The hypothetical improvements in technology, they judged, would narrow the gap between achievable and achieved returns by 75 or 90 percent. These improvements make the most of every acre and improve fertilization and irrigation efficiency to maximize nitrogen, phosphorus and water use. They only looked at technological solutions “that are considered realistic or achievable, or have been set as targets” – so no carbon sequestration in the soil, extensive use of nitrogen-fixing bacteria or additional GMO technology.
They found that we could reduce greenhouse gas emissions to amounts that would keep us outside the planetary boundary range if everyone ate not only less meat, but also less, period: “lower consumption of meat, staple crops and sugar, and an overall lower energy intake in line with a healthy body weight.” We also need to cut food waste by at least half, and these measures combined with moderate technological innovations could keep us within the average limits of water use and cropland use.
But to stay below the maximum value of the limit range for nitrogen and phosphorus application would not only require eating less, but also reducing food waste by three quarters, “ambitious technological improvements” and “a more optimistic socio-economic development trajectory that promotes a lower population and higher income growth than is currently expected.”
Of course, food production doesn’t just affect the environment; the environment also affects food production. This analysis did not take into account what climate change is like and will impact on things like crop yields and freshwater availability.
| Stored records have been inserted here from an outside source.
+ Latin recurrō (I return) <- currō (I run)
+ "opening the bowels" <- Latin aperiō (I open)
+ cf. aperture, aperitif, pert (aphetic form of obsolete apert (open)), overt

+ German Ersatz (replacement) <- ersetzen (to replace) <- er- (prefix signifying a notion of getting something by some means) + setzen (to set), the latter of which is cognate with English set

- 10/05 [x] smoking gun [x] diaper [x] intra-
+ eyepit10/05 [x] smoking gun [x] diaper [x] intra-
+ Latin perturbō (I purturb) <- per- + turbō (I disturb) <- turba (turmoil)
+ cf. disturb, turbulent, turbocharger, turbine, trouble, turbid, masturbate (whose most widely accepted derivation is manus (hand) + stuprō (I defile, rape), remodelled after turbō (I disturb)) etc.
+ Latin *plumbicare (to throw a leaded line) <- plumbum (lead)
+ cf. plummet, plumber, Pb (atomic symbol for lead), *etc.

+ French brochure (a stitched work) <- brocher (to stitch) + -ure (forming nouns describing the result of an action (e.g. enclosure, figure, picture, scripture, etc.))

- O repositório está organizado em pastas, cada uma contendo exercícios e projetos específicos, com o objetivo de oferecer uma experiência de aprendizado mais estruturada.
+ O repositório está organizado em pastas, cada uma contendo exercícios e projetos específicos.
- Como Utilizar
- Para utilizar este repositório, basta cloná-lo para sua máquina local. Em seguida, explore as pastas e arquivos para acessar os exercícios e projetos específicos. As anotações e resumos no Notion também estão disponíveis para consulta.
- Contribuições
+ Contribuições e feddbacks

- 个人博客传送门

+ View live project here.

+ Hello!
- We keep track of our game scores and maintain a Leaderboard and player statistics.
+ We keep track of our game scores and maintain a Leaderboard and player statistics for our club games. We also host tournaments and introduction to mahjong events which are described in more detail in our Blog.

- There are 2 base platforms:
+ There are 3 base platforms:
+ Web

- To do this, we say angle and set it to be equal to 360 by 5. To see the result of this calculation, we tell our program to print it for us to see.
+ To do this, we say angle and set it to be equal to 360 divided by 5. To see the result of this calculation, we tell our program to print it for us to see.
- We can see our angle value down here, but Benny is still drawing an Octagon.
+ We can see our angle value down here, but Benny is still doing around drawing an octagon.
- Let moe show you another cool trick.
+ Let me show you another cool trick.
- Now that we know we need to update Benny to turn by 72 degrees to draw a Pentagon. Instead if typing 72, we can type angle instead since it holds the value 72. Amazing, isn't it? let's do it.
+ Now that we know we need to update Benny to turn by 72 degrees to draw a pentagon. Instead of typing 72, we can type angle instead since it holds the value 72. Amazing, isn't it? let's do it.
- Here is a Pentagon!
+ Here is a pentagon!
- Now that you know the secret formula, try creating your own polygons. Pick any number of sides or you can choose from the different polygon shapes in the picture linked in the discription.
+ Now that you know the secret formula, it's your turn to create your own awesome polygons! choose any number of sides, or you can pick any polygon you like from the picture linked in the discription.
It also recognized, but failed to take into account, the political and economic realities that investing in efforts to curb climate change caused by factors other than agriculture could limit the resources available to implement the changes outlined here.
Another caveat is that making these changes requires investment in public infrastructure and the establishment and enforcement of regulations, and these measures can be almost as difficult to achieve as eating less meat. The report suggests that one way to mitigate the effects of a growing population is to ensure that women have information about and access to contraception.
Eating à la Michael Pollan – eating, not too much, especially plants – is not only better for your body, it is also better for the planet. Who knows, he may also be right about LSD.
Nature2018. DOI: 10.1038/s41586-018-0594-0 (About DOIs).